From: Tariq Toukan <tariqt@nvidia.com>
To: Eric Dumazet <edumazet@google.com>,
	Jakub Kicinski <kuba@kernel.org>, Paolo Abeni <pabeni@redhat.com>,
	Andrew Lunn <andrew+netdev@lunn.ch>,
	"David S. Miller" <davem@davemloft.net>
Cc: Saeed Mahameed <saeedm@nvidia.com>,
	Leon Romanovsky <leon@kernel.org>,
	Tariq Toukan <tariqt@nvidia.com>, Mark Bloch <mbloch@nvidia.com>,
	Shay Drory <shayd@nvidia.com>, Or Har-Toov <ohartoov@nvidia.com>,
	Edward Srouji <edwards@nvidia.com>,
	Maher Sanalla <msanalla@nvidia.com>,
	Simon Horman <horms@kernel.org>, Moshe Shemesh <moshe@nvidia.com>,
	Kees Cook <kees@kernel.org>,
	Patrisious Haddad <phaddad@nvidia.com>,
	Gerd Bayer <gbayer@linux.ibm.com>,
	Parav Pandit <parav@nvidia.com>, Cosmin Ratiu <cratiu@nvidia.com>,
	Carolina Jubran <cjubran@nvidia.com>, <netdev@vger.kernel.org>,
	<linux-rdma@vger.kernel.org>, <linux-kernel@vger.kernel.org>,
	Gal Pressman <gal@nvidia.com>,
	Dragos Tatulea <dtatulea@nvidia.com>
Subject: [PATCH net-next 4/7] net/mlx5: E-Switch, fix deadlock between devlink lock and esw->wq
Date: Thu, 9 Apr 2026 14:55:47 +0300	[thread overview]
Message-ID: <20260409115550.156419-5-tariqt@nvidia.com> (raw)
In-Reply-To: <20260409115550.156419-1-tariqt@nvidia.com>

From: Mark Bloch <mbloch@nvidia.com>

mlx5_eswitch_cleanup() calls destroy_workqueue() while holding the
devlink lock (via mlx5_uninit_one()). Workers on the queue call
devl_lock() before checking whether their work is stale, which
deadlocks:

  mlx5_uninit_one (holds devlink lock)
    mlx5_eswitch_cleanup()
      destroy_workqueue()     <- waits for workers to finish
                                 worker: devl_lock() <- blocked on
                                         devlink lock held above

The same pattern affects mlx5_devlink_eswitch_mode_set(), which can
drain the queue while holding devlink lock.

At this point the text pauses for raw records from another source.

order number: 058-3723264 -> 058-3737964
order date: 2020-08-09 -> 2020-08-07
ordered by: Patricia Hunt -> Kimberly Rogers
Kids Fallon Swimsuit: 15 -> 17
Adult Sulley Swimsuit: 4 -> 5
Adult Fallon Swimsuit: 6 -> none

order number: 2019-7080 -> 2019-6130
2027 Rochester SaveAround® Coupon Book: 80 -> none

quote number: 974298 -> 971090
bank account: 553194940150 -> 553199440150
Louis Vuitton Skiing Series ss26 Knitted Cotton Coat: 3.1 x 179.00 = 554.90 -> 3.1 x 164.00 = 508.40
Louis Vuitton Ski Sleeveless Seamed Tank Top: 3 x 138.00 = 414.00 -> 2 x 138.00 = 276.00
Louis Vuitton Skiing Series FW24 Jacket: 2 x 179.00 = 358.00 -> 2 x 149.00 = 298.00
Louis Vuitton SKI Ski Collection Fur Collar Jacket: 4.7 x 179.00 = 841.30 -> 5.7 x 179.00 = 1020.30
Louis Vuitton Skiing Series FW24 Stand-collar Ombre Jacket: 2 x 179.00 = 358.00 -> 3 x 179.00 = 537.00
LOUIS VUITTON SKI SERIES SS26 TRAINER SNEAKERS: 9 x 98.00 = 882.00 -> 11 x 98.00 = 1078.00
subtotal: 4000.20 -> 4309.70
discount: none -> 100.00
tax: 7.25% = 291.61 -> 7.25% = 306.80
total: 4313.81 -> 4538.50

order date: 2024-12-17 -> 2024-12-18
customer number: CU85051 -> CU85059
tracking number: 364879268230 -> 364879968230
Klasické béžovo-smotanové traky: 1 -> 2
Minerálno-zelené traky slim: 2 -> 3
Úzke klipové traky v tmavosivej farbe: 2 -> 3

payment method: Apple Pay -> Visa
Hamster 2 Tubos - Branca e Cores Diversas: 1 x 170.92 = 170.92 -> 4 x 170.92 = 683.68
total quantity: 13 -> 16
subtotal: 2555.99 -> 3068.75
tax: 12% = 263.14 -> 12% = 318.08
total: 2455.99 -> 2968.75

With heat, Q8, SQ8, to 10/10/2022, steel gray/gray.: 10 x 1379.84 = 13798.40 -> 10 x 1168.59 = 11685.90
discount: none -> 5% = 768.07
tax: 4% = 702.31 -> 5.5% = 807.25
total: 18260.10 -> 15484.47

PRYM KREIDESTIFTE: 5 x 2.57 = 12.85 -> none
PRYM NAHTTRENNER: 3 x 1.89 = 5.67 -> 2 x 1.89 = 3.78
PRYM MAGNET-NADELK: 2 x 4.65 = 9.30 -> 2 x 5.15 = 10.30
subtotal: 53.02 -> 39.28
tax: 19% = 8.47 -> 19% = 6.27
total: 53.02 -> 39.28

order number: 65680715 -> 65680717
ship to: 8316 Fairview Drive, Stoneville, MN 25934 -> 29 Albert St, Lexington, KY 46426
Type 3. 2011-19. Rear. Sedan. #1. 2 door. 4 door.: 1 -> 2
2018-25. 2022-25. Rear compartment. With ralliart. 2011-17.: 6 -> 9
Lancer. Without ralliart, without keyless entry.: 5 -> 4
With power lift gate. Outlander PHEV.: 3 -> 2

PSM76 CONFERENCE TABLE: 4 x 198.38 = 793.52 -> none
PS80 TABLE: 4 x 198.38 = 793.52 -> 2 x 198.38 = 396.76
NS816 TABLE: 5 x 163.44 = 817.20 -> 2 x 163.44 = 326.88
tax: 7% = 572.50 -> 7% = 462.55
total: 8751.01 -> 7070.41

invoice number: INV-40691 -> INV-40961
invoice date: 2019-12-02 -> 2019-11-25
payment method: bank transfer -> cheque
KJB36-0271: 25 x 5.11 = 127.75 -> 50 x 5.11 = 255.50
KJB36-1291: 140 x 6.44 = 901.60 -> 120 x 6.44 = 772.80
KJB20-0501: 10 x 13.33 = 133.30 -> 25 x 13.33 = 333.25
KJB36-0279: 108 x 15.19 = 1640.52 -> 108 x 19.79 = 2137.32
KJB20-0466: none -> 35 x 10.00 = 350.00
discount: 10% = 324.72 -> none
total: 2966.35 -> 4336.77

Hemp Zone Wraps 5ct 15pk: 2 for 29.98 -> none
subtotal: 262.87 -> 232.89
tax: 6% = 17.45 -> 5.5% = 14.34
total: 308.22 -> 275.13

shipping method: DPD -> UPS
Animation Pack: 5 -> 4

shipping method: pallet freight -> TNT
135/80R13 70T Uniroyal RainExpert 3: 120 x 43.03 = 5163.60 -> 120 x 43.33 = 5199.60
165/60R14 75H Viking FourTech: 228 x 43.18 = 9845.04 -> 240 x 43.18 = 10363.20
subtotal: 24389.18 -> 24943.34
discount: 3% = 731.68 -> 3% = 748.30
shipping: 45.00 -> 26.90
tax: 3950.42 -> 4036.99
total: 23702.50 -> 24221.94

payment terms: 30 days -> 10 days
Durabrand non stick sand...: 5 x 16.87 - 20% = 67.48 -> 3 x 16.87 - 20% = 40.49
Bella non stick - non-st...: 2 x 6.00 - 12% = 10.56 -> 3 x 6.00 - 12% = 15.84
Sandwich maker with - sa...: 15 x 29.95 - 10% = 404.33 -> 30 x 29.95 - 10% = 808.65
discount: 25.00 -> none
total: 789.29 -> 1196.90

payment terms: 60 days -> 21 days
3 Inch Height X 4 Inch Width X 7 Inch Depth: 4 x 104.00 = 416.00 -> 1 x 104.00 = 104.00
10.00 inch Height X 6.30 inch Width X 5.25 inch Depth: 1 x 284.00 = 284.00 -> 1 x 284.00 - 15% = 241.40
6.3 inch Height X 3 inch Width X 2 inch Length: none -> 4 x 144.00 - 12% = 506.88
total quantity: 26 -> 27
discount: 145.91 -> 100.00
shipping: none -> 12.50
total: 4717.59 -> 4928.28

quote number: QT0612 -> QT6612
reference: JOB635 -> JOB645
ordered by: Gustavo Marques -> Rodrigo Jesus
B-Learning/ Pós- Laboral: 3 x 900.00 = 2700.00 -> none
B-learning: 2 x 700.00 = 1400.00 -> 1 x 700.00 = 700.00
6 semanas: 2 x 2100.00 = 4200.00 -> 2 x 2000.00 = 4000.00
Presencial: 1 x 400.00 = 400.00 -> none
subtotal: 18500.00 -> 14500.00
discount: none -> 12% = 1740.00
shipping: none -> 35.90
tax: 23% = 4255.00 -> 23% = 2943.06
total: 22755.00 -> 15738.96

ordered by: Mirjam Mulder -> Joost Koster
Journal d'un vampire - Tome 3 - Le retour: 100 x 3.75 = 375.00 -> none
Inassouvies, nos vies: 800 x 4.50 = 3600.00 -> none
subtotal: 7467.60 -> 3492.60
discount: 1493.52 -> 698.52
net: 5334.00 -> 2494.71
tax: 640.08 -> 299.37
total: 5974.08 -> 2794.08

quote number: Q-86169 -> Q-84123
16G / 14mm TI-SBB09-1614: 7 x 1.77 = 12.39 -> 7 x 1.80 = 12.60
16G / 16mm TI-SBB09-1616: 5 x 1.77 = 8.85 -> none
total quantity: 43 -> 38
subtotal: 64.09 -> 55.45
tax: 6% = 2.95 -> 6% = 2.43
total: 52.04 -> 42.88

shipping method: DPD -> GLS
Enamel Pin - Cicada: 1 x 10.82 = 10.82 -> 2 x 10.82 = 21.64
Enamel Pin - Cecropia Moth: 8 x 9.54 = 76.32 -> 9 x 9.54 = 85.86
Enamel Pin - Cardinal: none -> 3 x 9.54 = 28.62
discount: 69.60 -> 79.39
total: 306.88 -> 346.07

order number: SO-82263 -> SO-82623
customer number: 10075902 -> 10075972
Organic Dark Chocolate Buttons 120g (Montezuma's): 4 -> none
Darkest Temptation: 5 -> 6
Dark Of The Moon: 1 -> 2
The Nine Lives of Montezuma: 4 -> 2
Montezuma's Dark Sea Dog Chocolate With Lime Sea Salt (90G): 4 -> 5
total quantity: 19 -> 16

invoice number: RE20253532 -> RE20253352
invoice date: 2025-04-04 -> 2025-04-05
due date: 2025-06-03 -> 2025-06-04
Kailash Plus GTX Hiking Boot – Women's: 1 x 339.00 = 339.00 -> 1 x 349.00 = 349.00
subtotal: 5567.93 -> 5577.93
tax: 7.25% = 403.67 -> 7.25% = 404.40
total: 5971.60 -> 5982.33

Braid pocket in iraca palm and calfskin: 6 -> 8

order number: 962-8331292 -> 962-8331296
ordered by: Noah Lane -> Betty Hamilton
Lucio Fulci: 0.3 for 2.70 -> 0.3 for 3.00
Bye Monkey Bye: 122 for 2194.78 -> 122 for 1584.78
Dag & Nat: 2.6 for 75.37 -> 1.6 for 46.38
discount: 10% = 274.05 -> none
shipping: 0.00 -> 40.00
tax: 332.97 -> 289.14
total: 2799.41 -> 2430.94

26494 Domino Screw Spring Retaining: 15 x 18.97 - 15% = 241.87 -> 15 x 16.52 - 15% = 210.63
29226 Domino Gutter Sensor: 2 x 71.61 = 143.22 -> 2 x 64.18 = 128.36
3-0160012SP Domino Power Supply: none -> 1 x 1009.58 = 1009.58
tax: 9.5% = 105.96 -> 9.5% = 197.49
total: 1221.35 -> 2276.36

Fix by making esw_wq_handler() check the generation counter BEFORE
acquiring the devlink lock, using devl_trylock() in a loop with
cond_resched(). If the work is stale the handler exits immediately
without ever contending for the lock.

To guarantee stale detection, increment the generation counter at
every E-Switch operation boundary:

- mlx5_eswitch_cleanup(): increment before destroy_workqueue() so
  any in-flight worker sees stale and drains without blocking. Also
  move mlx5_esw_qos_cleanup() to after destroy_workqueue() so it
  runs only once all workers have finished.
- mlx5_devlink_eswitch_mode_set(): increment before starting the
  mode change so workers from the previous mode are discarded.
- mlx5_eswitch_disable(): increment so workers queued before the
  disable see stale and exit.
- mlx5_eswitch_enable() and mlx5_eswitch_disable_sriov(): increment
  so in-flight work against an old VF count or mode is discarded
  when these operations begin.

Remove the conditional atomic_inc() in
mlx5_eswitch_event_handler_unregister(); the mlx5_eswitch_disable()
increment now covers it unconditionally and earlier in the call chain.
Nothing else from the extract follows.